◆ TASK ITEM: Find "tax: 20% = 546.40 -> 20% = 518.40" and "Emotion-Friendly Teaching: 1" in the records below. Copy the lines holding them and every line between, exactly, and no others.
--- TASK INPUTS Enclosed Below ---
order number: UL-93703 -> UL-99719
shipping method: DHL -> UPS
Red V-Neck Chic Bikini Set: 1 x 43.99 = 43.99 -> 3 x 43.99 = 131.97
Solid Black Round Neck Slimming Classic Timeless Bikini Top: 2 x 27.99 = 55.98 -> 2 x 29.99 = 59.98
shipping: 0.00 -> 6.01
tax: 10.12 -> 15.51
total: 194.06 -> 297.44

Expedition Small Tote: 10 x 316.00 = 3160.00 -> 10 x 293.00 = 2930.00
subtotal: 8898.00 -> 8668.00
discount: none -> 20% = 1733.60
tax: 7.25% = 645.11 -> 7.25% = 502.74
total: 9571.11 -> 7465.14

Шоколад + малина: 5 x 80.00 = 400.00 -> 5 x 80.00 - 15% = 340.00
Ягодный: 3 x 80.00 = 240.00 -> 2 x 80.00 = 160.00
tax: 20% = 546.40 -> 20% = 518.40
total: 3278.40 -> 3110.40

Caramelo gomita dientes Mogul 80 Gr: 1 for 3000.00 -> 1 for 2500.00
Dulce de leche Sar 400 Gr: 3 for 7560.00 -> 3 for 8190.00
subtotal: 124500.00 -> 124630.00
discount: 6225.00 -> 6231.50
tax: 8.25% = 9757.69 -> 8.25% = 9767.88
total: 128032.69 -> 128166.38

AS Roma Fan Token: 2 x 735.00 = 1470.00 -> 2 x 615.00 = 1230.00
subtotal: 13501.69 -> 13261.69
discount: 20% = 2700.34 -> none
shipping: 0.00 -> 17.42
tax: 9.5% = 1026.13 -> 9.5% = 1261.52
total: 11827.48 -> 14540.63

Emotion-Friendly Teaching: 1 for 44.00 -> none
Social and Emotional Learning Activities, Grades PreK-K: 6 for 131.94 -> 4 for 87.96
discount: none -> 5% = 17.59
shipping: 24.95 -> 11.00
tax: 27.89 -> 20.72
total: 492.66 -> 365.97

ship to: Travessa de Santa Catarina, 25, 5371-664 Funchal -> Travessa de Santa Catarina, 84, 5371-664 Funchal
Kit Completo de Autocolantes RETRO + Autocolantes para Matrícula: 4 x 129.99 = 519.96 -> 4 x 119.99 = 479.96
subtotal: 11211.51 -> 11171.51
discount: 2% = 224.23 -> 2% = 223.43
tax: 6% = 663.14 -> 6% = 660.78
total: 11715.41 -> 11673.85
--- End of Enclosed TASK INPUTS ---
◆ ANSWER BELOW:
tax: 20% = 546.40 -> 20% = 518.40
total: 3278.40 -> 3110.40

Caramelo gomita dientes Mogul 80 Gr: 1 for 3000.00 -> 1 for 2500.00
Dulce de leche Sar 400 Gr: 3 for 7560.00 -> 3 for 8190.00
subtotal: 124500.00 -> 124630.00
discount: 6225.00 -> 6231.50
tax: 8.25% = 9757.69 -> 8.25% = 9767.88
total: 128032.69 -> 128166.38

AS Roma Fan Token: 2 x 735.00 = 1470.00 -> 2 x 615.00 = 1230.00
subtotal: 13501.69 -> 13261.69
discount: 20% = 2700.34 -> none
shipping: 0.00 -> 17.42
tax: 9.5% = 1026.13 -> 9.5% = 1261.52
total: 11827.48 -> 14540.63

Emotion-Friendly Teaching: 1 for 44.00 -> none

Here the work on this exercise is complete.